Leïje attendit que le noble soit suffisamment loin pour descendre du toit puis il se mit en route.
Grâce aux épais feuillages de la forêt d'Yolle, les rayons du soleil peinaient à passer, créant une atmosphère fraîche et bienvenue par ces temps de fortes chaleurs.
Leïje ignorait qui serait ou non présents au campement. Certainement beaucoup de monde puisque les voleurs officiaient surtout la nuit.
Leïje dépassa les premières tentes à la recherche de Dabielle, qui était la première sur sa liste de personnes à questionner car il était sûr qu'elle lui répondrait sans détour.
Il gagna le centre du camp où trônait la tente d'Arick devant laquelle était attaché un sublime étalon à la robe blanche. C'était inhabituel car presque aucun voleur n'avait de cheval et ceux qui en possédaient les laissaient à l'extérieur du campement.
Intrigué, il s'approcha de l'animal qui, parfaitement dressé, ne bougea pas. Il était richement harnaché et devait donc appartenir à un bourgeois ou un autre noble. Leïje soupira. Encore un ! Il en avait déjà eut sa dose pour la journée et peut-être même la semaine.
Quelque chose attira le regard de Leïje sur le destrier. Une couverture était passée sous la belle selle de cuir, une couverture aux allures d'étendard car un blason y était brodé. Cinq tours de briques devant un grand arbre, celui de la famille De Iyrté.
Encore quelque chose de trouble en cette journée. Qu'est-ce que cela signifiait et était-ce lié à l'homme à la recherche de sa bague ?

« Leïje, où avais-tu disparu ?

L'interpellé se retourna vers Dabielle qui vint vers lui avec un sourire langoureux sur les lèvres.
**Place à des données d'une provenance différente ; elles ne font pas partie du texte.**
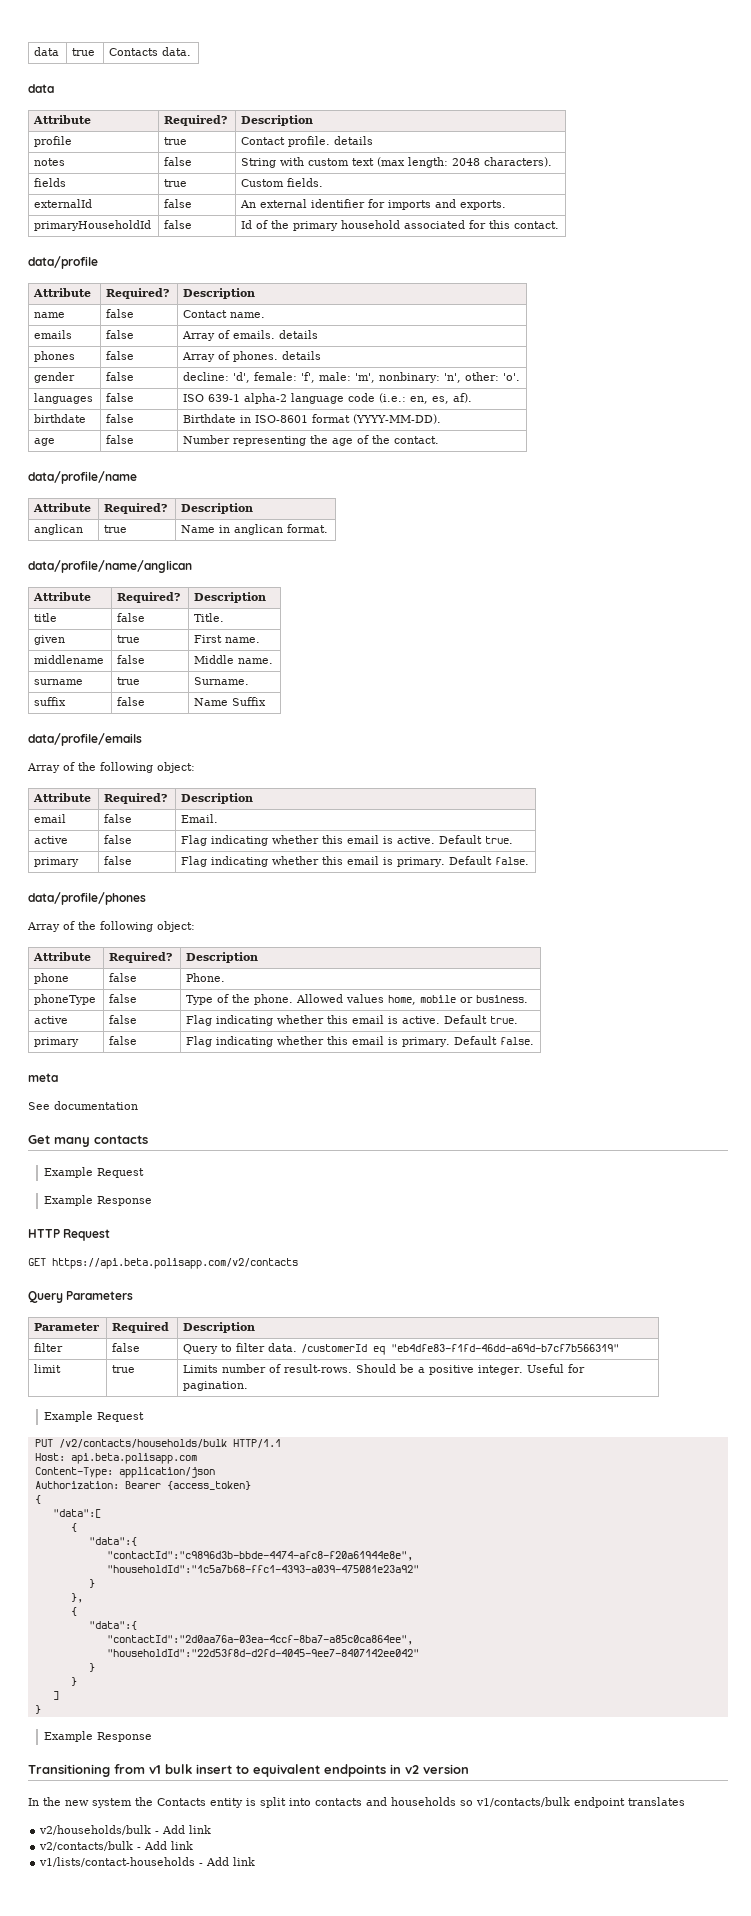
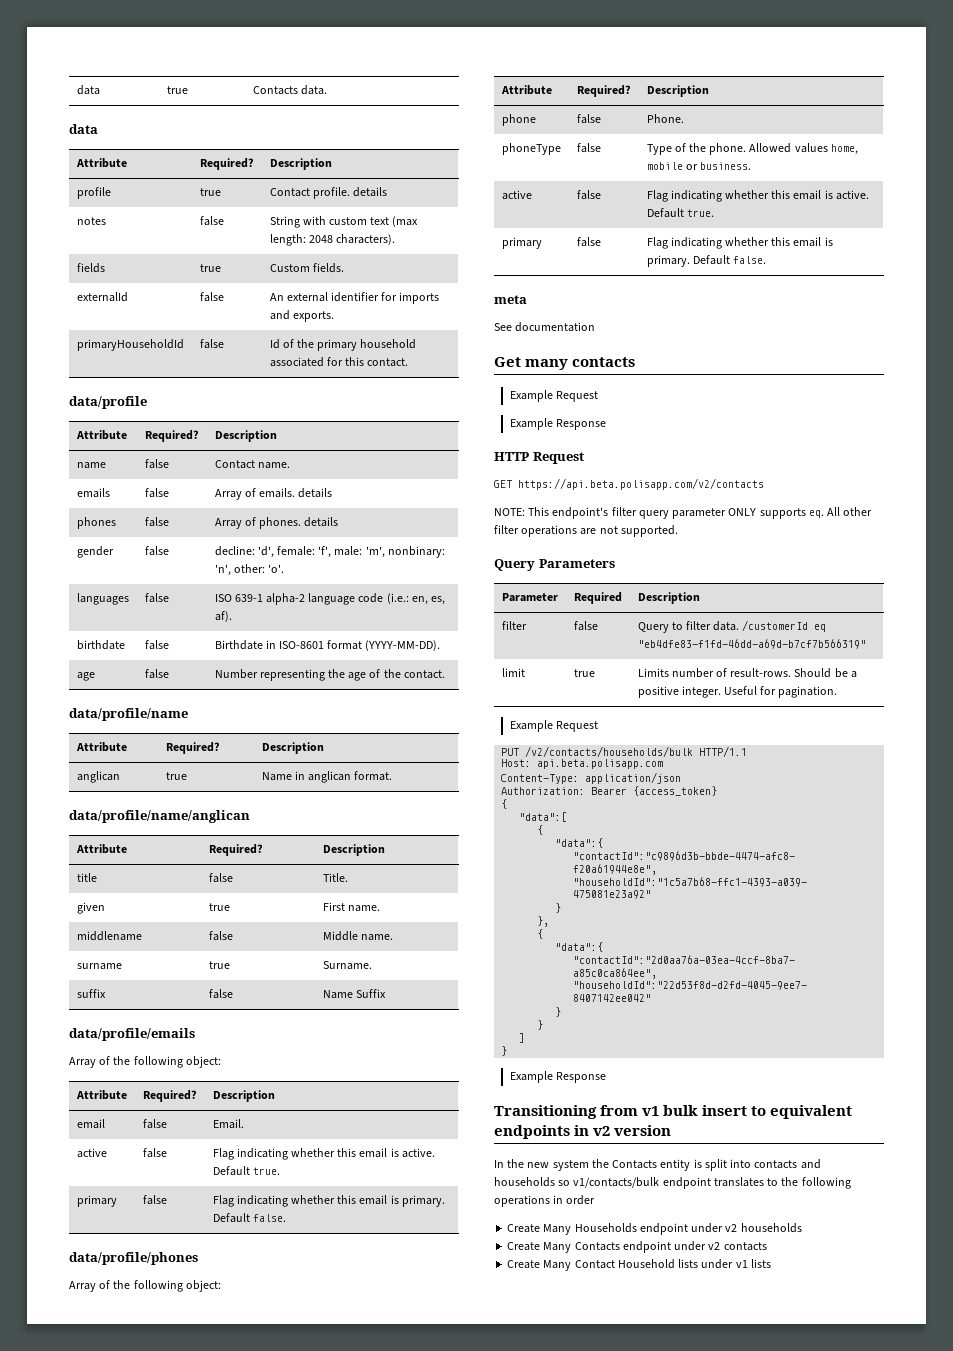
(298, 1263) none -> [494,507,873,519] [494,525,678,537] // NOTE: This endpoint's filter query parameter ONLY supports eq. All other filter operations are not supported.
[39,1825,212,1835] [39,1841,194,1851] [39,1857,256,1867] // v2/households/bulk - Add link // v2/contacts/bulk - Add link // v1/lists/contact-households - Add link -> [767,1177,851,1189] [494,1195,596,1207] [507,1223,802,1235] [507,1241,767,1253] [507,1259,771,1271] to the following operations in order // Create Many Households endpoint under v2 households // Create Many Contacts endpoint under v2 contacts // Create Many Contact Household lists under v1 lists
Ses cheveux châtains étaient réunis en un chignon rudimentaire.
Leïje lui demanda avec brusquerie :

- A qui appartient ce cheval ?
- A un homme qui est arrivé il y a environ une heure. Il s'entretient avec Arick.
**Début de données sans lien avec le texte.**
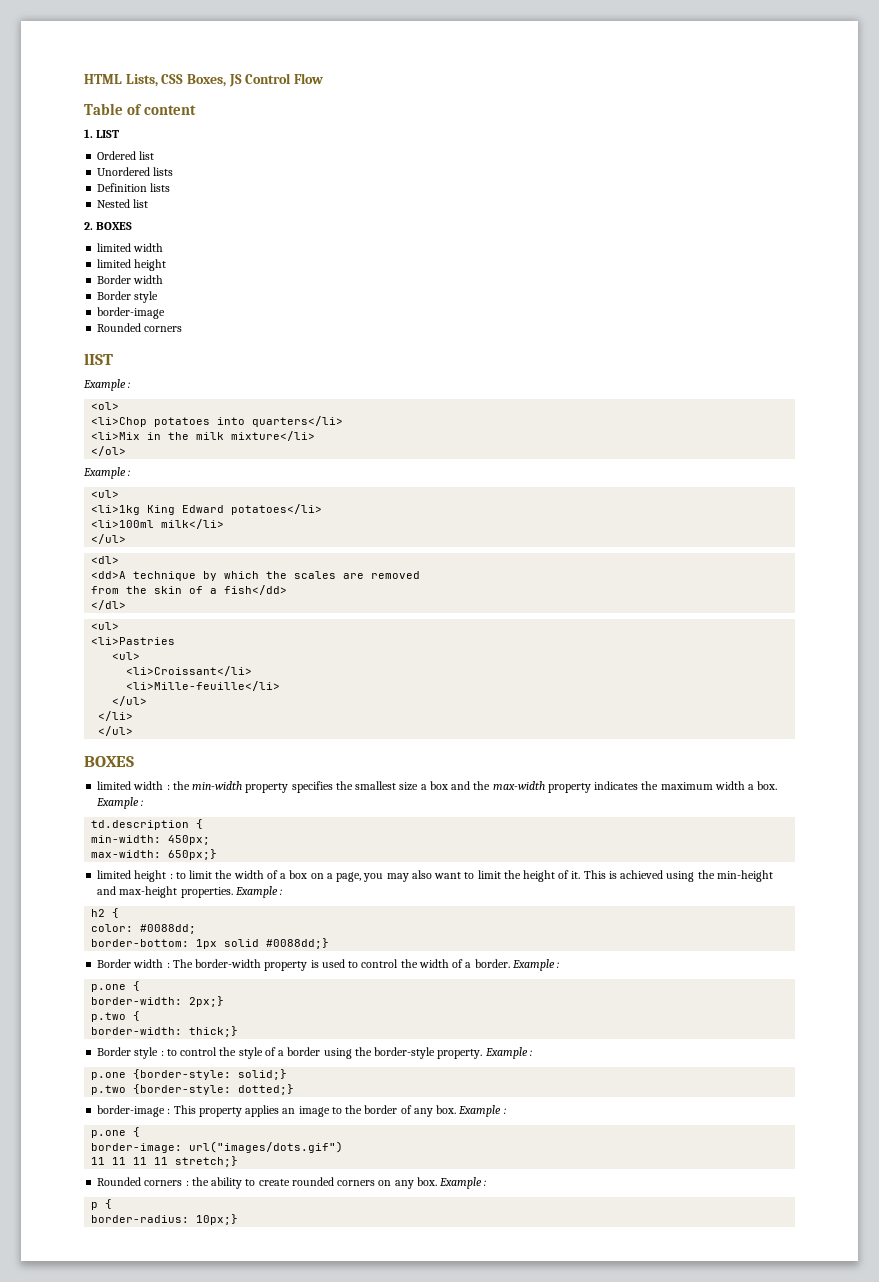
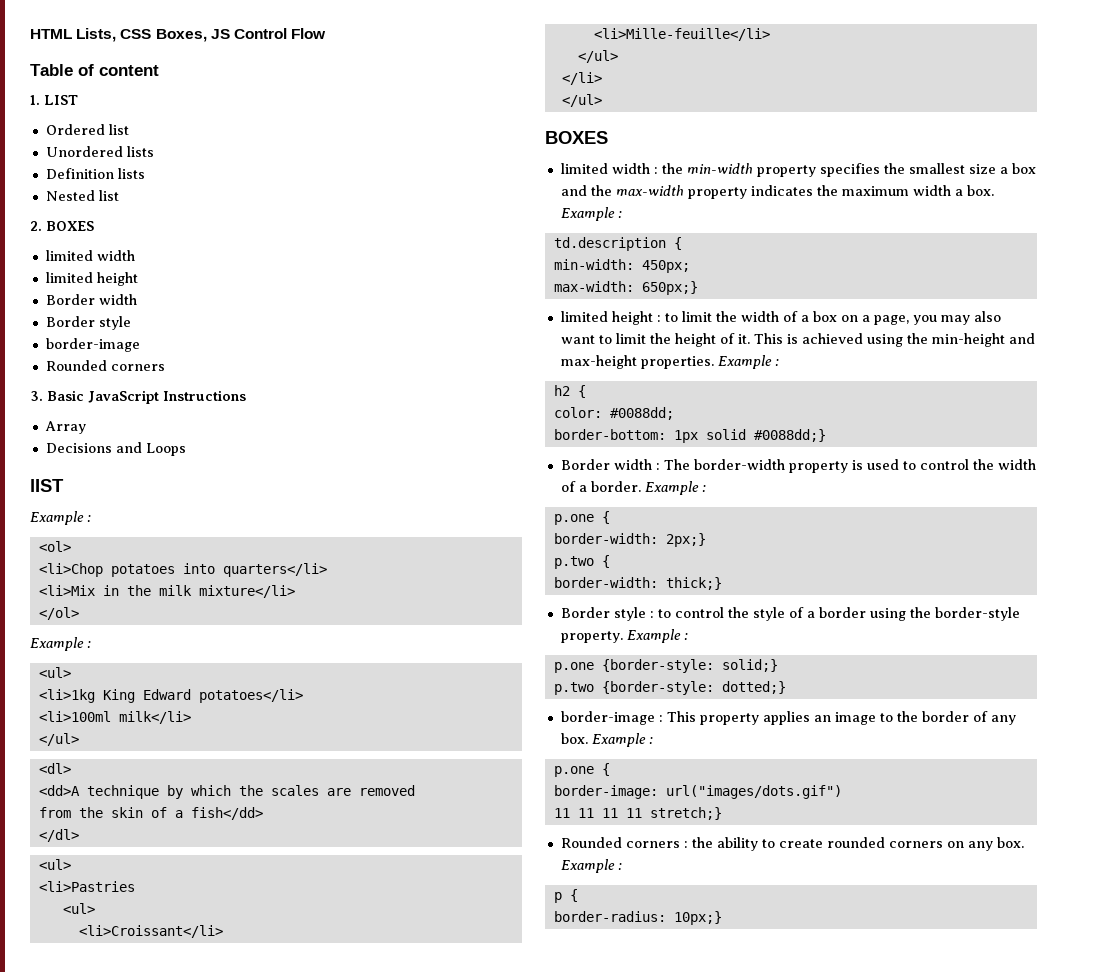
(183, 329) none -> [30,390,246,404] [44,421,86,434] [45,442,186,456] // 3. Basic JavaScript Instructions // Array // Decisions and Loops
Leïje fronça les sourcils, de plus en plus intrigué.
Les bras croisés sur la poitrine, il fixa la tente comme si il espérait parvenir à voir à travers la toile ce qui ne fut, bien évidemment, pas le cas.
L'un des pans servant de porte fut écarté par un homme de taille moyenne et vêtu d'une armure légère. Il enfourcha son cheval et l'éperonna. Il quitta le campement sous le regard suspicieux de Leïje qui trouvait que, décidément, une ou peut-être même deux affaires peu claires se tramaient aux alentours de la capitale.
Pourquoi cet homme tenait-il tant à retrouver sa bague ? Certainement pas parce qu'il s'agissait d'un héritage de famille. Il ne se serait pas emporté de la sorte si ce n'était que ça. Et qu'est-ce que Mauvaise Patte préparait ?
Leïje avait promis à Leïmy et Negg qu'il couvrirait leurs arrières, il devait donc enquêter, à moins que ce ne soit sa propre curiosité qui le poussait.